This package implements the algorithm described in paper "Unsupervised Deep Embedding for Clustering Analysis". It depends on opencv, numpy, scipy and Caffe.
This implementation is intended for reproducing the results in the paper. If you only want to try the algorithm and find caffe too difficault to install, there is an easier to use experimental implementation in MXNet: https://github.com/dmlc/mxnet/blob/master/example/dec/dec.py, but note that results can be different from the paper. MXNet is a flexible deep learning library with fewer dependencies. You are welcome to try it. Installation guide can be found here: https://mxnet.readthedocs.org/en/latest/build.html. Once you install MXNet, simple go into directory examples/dec and run python dec.py
.
To run, please first build our custom version of Caffe included in this package following the official guide: http://caffe.berkeleyvision.org/installation.html.

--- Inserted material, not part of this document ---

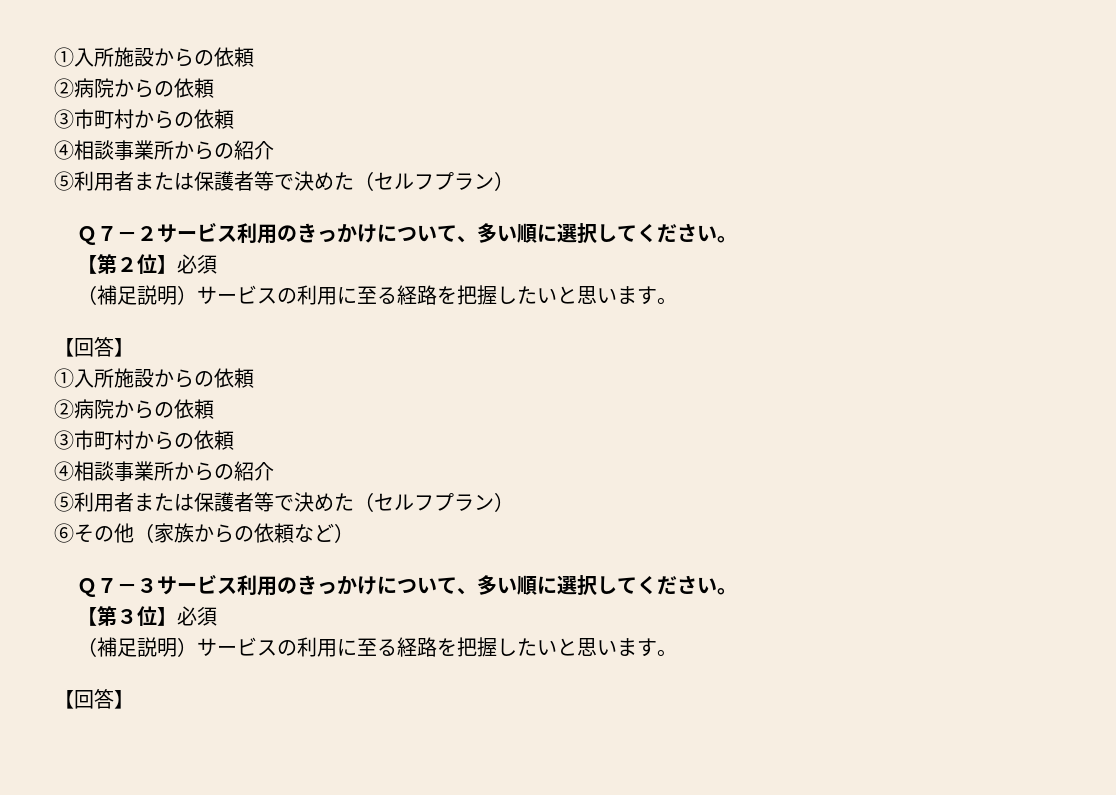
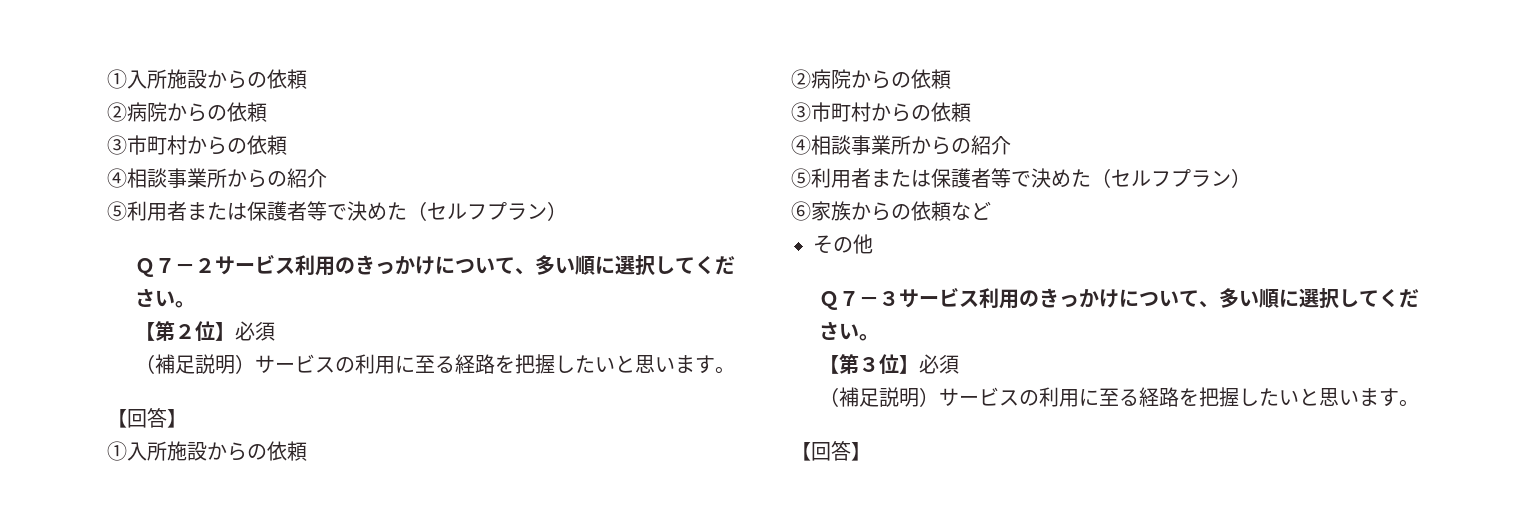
- ⑥その他（家族からの依頼など）
+ ⑥家族からの依頼など
+ その他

Then download the data set you want to experiment on. We provide scripts for downloading the datasets used in the paper. For example you can download MNIST by cd mnist; ./get_data.sh
. Once download completes, run cd dec; python make_mnist_data.py
to prepare data for Caffe.
After data is ready, run python dec.py DB
to run experiment on with DB. DB can be one of mnist, stl, reutersidf10k, reutersidf. We provide pretrained autoencoder weights with this package. You can use dec/pretrain.py to train your own autoencoder. Please read source for usage info.
A Dockerfile has been provided to create a sterile development environment easily. To build the environment, run docker build --rm -t dec .
and then docker run --rm -it dec bash
to shell into the running container. Alternatively, nvidia-docker can be used to enable GPU capability.